The first port of my router is dedicated to internet access, one that is connected to my ISP’s device with ISP-provided DHCP setup. Those dedicated ports allow me to apply different QoS and firewall rules per specific network.

My local server has DNS configured, NGINX proxy, monitoring, alerting software & communication (Prometheus, Grafana, Mattermost self-hosted instance) installed, so in case of Internet access failing, I still can have my printers working, custom-made IoT is up and running, and I can checkGrafana (visualizing my custom Go-based network monitoring tool) what’s going on with my Internet access. I can also use the AChat client as my AI model I’m using is running locally, too.
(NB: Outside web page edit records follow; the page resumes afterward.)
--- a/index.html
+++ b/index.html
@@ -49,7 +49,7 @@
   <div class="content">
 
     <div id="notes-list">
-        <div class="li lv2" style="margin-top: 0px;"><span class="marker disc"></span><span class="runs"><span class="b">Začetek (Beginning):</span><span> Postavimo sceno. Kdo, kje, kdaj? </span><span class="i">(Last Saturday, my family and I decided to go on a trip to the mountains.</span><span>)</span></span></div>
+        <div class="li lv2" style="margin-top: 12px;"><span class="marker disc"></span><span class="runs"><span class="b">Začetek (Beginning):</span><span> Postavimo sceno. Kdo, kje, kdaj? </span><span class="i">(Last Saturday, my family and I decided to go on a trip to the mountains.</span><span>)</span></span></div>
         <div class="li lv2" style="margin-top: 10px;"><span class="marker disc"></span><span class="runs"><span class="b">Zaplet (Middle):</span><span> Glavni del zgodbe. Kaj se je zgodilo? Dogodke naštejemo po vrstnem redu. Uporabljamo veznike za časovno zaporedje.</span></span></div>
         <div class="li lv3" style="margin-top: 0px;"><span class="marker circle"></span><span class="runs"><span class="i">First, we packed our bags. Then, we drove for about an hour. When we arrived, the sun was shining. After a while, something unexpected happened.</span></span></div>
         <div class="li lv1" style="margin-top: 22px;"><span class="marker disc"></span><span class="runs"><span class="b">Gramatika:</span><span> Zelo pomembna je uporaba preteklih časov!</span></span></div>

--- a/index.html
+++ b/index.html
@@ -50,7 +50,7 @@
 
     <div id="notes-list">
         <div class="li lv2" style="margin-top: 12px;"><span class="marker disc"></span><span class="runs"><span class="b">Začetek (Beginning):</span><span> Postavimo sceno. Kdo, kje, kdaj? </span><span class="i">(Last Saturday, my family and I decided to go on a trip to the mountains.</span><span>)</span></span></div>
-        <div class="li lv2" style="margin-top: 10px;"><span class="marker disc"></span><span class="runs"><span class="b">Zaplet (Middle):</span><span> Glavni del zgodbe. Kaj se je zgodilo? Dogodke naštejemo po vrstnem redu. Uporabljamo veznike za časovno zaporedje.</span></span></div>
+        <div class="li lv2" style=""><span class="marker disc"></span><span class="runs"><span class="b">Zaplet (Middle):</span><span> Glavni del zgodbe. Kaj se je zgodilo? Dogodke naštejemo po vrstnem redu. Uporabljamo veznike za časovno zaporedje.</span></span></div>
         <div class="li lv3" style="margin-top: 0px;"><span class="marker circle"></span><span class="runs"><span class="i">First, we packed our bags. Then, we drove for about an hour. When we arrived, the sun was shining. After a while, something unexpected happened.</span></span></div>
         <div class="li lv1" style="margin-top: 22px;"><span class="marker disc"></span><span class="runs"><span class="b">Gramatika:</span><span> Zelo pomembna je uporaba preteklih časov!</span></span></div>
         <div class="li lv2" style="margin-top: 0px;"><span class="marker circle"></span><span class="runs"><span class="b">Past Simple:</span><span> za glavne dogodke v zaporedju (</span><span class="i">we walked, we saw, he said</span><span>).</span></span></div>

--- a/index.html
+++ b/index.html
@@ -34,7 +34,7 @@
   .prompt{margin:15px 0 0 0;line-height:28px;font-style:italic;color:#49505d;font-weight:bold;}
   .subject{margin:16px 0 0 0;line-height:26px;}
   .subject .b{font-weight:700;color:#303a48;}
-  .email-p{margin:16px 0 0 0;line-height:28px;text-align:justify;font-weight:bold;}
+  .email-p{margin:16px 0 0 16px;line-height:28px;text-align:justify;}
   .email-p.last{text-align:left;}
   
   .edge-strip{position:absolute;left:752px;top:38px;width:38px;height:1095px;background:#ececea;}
This works great so far as I had some serious issues with Xfinity and decided to change ISP to AT&T Fiber. While the new internet provider works excellent (it’s a communication company by origin, not an cable TV operator) I had also zero issues with switching provider. What I was required to do is to unpin the Ethernet cable from Xfinity gateway and plugged in the AT&T Ethernet cable to the same port. Ubiquiti router got new IP lease while my local network did not changed at all. Zero re-configuration from my side. The difference in Internet performance was noticeable immediately, and it was also visible on Grafana metrics checking latency.